#### The problem:
Exact copy, no pictures: return only the lines below from the line with "text: featur ->" up to and including the line with "background: #fef9c3 ->".
#### Records supplied
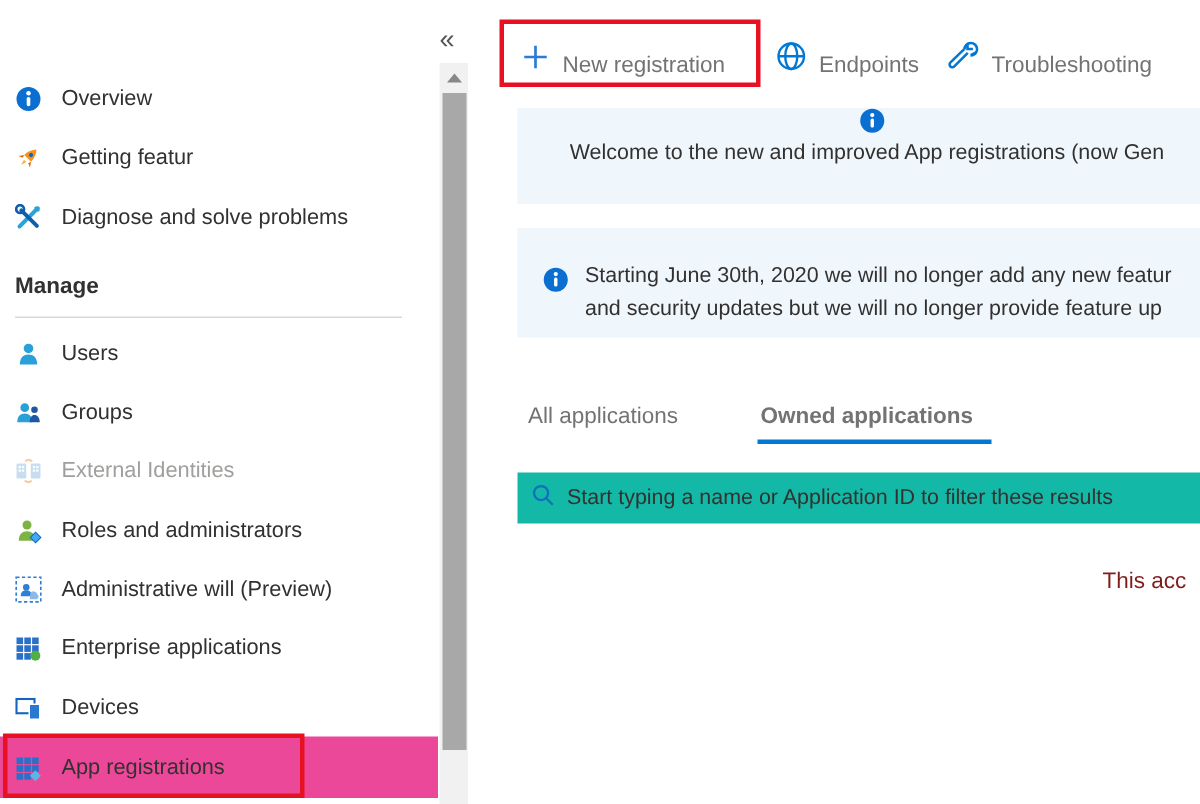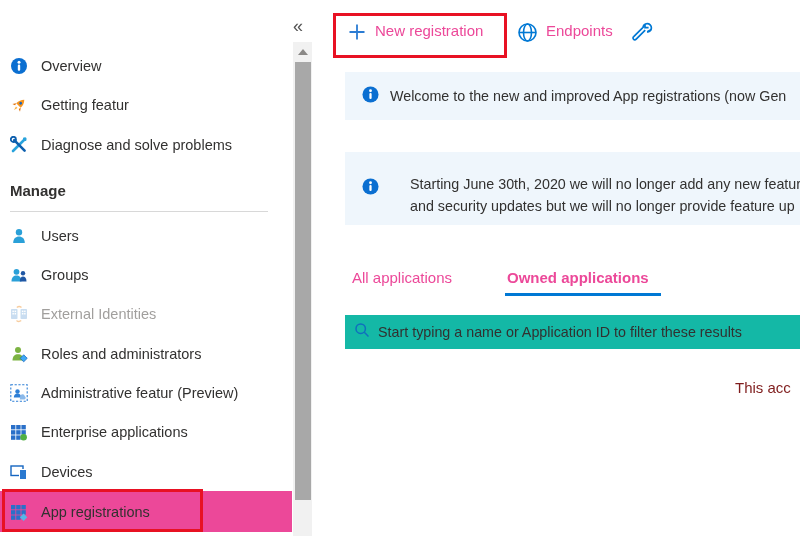"New registration" .toolbar-btn { align-items: flex-start -> flex-end; color: #ec4899 -> #737373 }
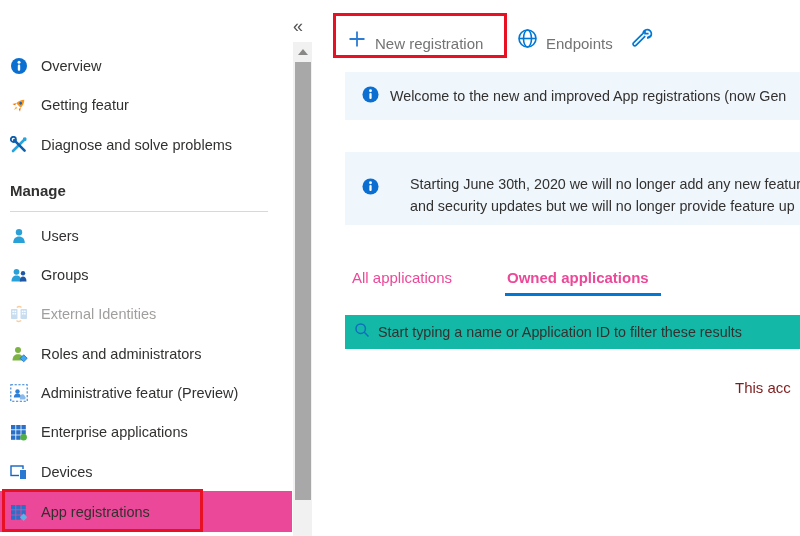"Troubleshooting" span { html: none -> <span>Troubleshooting</span> }
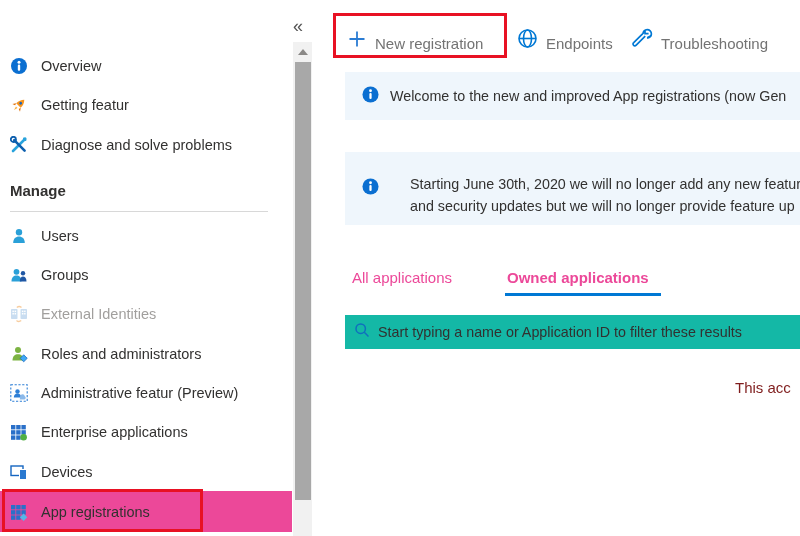"Welcome to the new and" .banner-welcome { flex-direction: none -> column; height: 48px -> 64px }
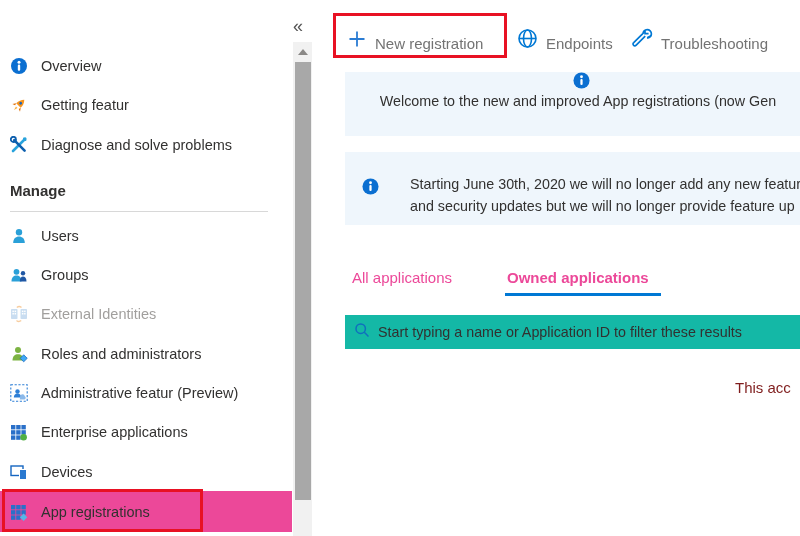"Starting June 30th, 2020 we" .banner-deprecation { gap: 20px -> none }
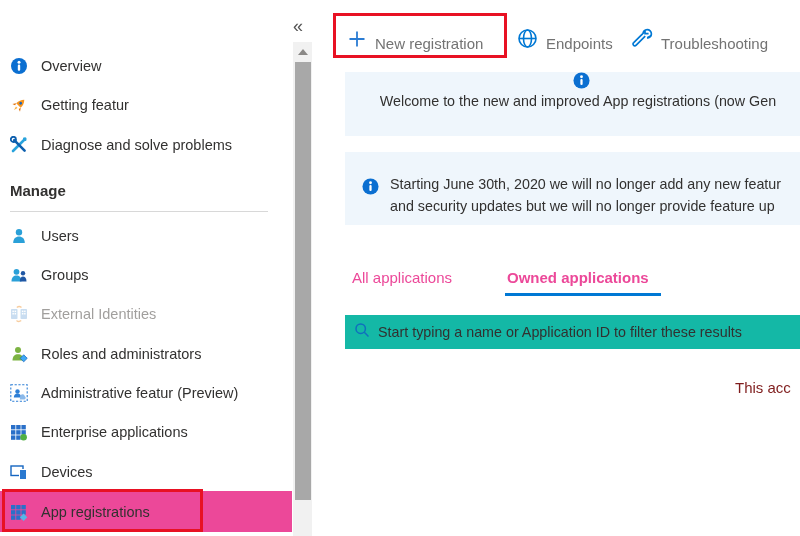"All applications" .tab { color: #ec4899 -> #737373 }
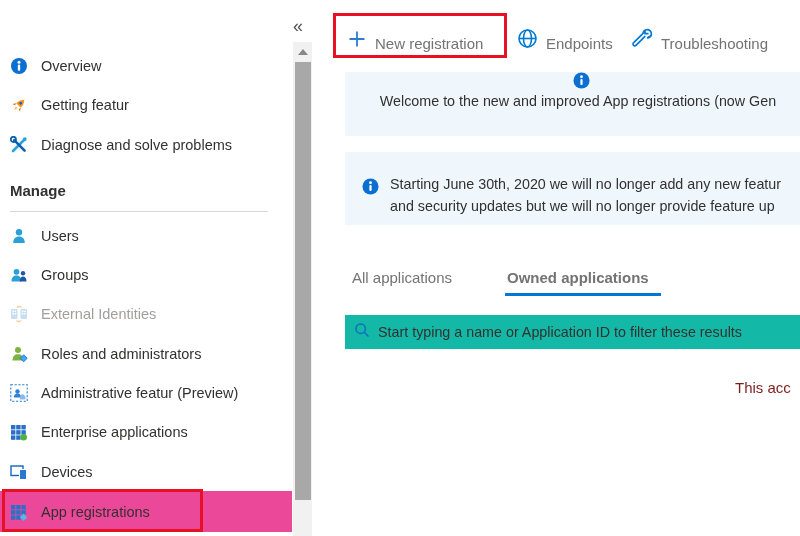"Administrative featur (Preview)" span.lbl { text: featur -> will }
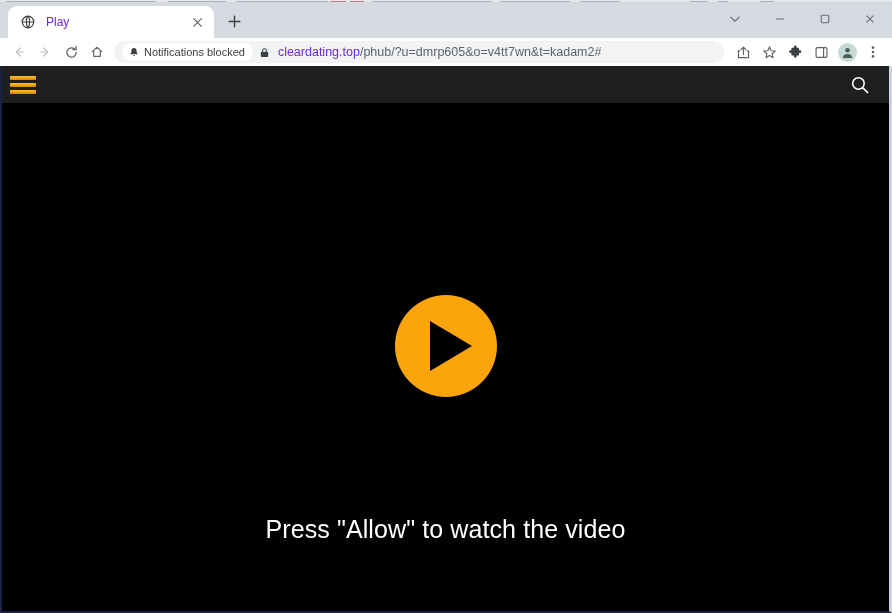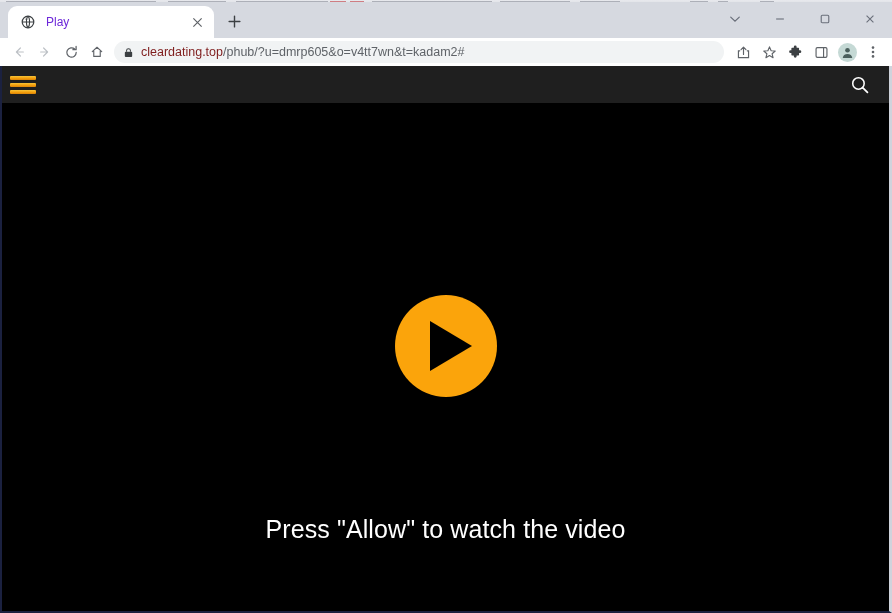"Notifications blocked" div { html: none -> <div> <span> <svg> <path></path> <path></path> </svg> </span> <span>Notifications blocked</span> </div> }
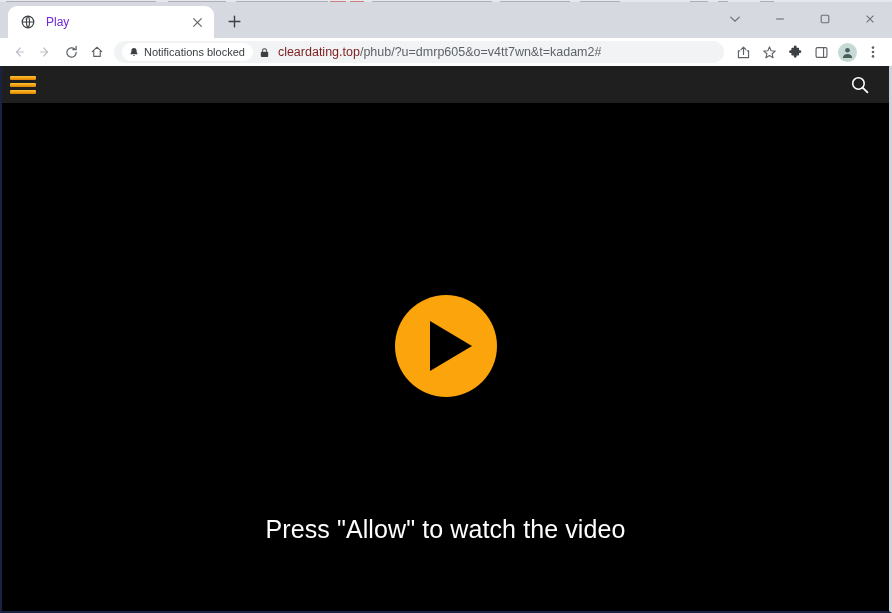"cleardating.top" #url-text .host { color: #7f1d1d -> #6d28d9 }
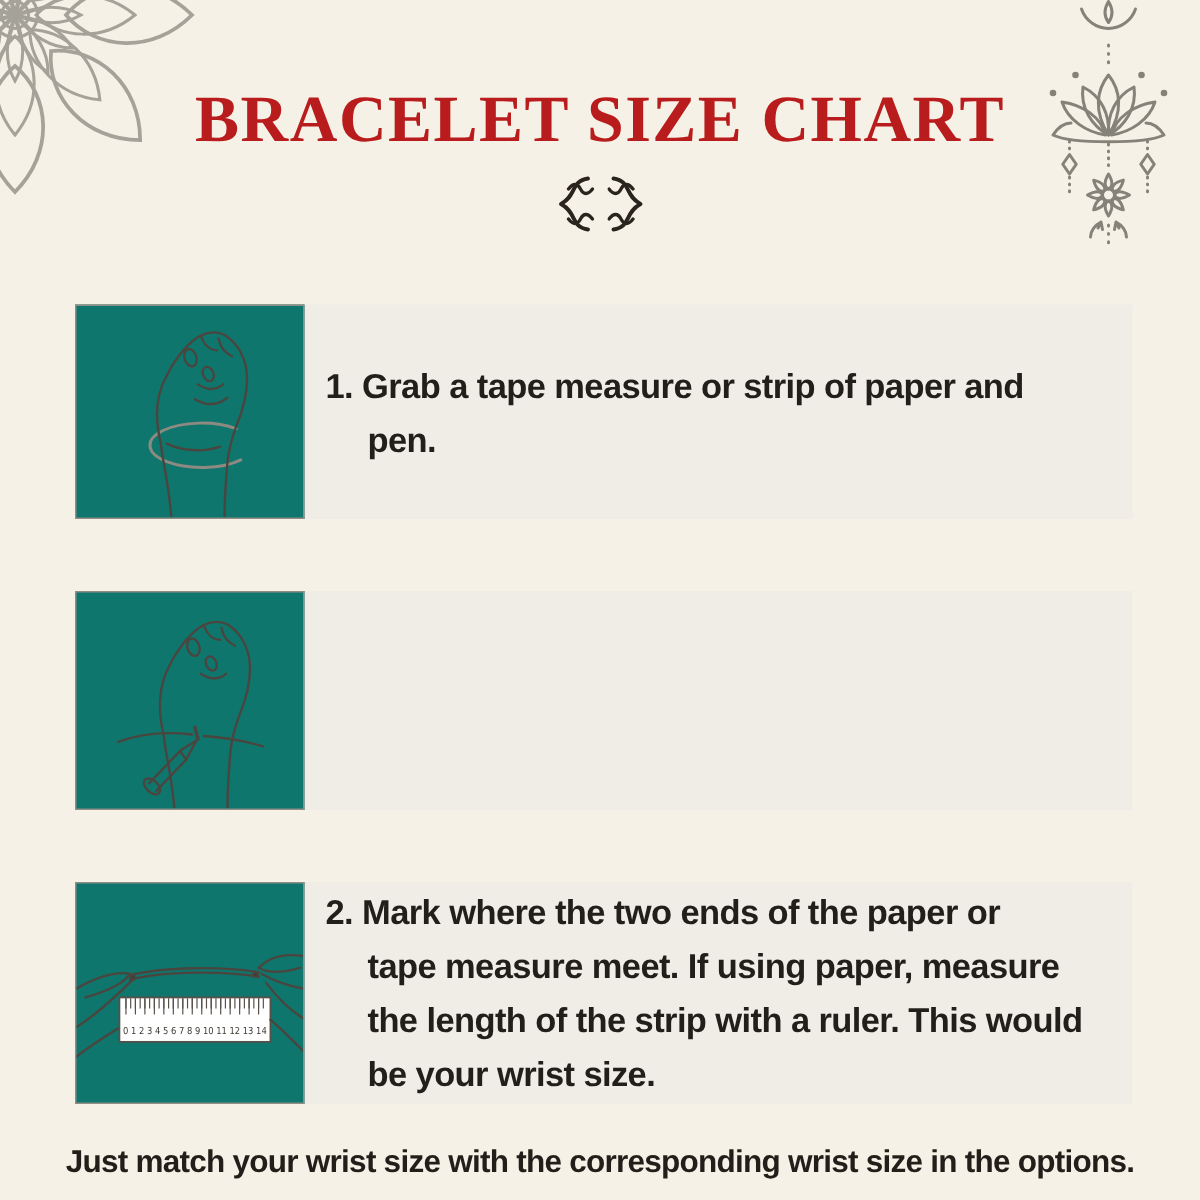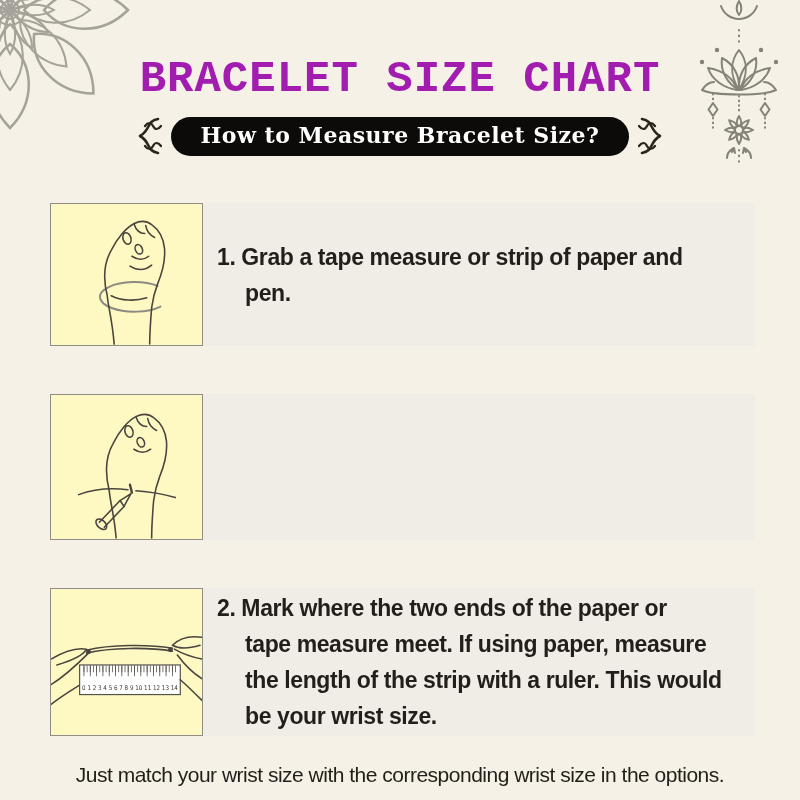"BRACELET SIZE CHART" h1 { color: #a21caf -> #b91c1c; font-family: Liberation Mono, monospace -> Liberation Serif, serif }
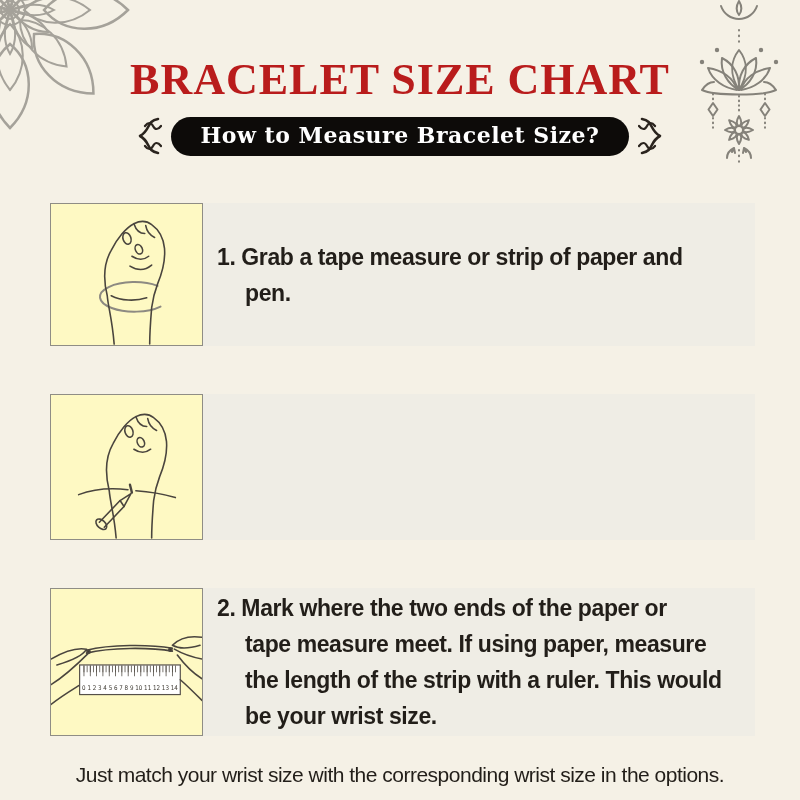"How to Measure Bracelet Size?" span.pill { html: <span>How to Measure Bracelet Size?</span> -> none }
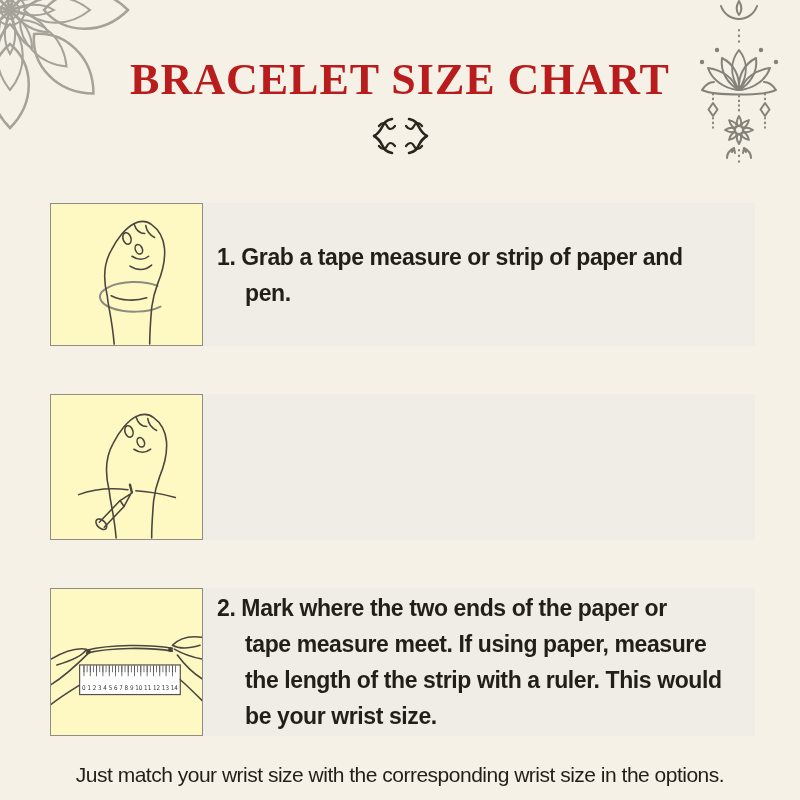"0 1 2 3 4" .illus { background: #fef9c3 -> #0f766e }
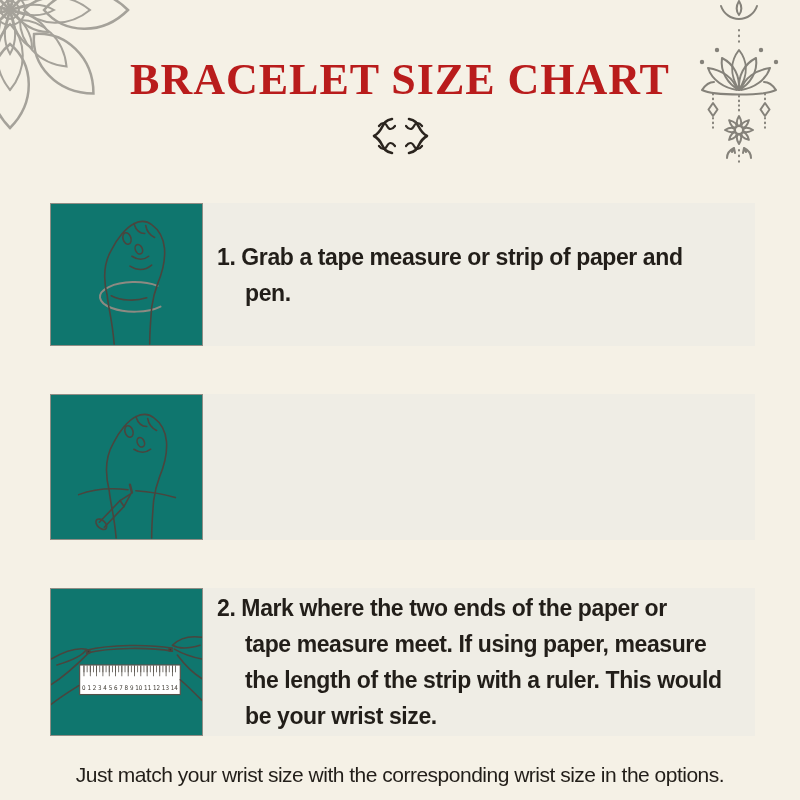"Just match your wrist size" footer p { font-weight: 400 -> 700 }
########
#### Response below:
"Administrative featur (Preview)" span.lbl { text: featur -> will }
"Notifications blocked" div { html: none -> <div> <span> <svg> <path></path> <path></path> </svg> </span> <span>Notifications blocked</span> </div> }
"cleardating.top" #url-text .host { color: #7f1d1d -> #6d28d9 }
"BRACELET SIZE CHART" h1 { color: #a21caf -> #b91c1c; font-family: Liberation Mono, monospace -> Liberation Serif, serif }
"How to Measure Bracelet Size?" span.pill { html: <span>How to Measure Bracelet Size?</span> -> none }
"0 1 2 3 4" .illus { background: #fef9c3 -> #0f766e }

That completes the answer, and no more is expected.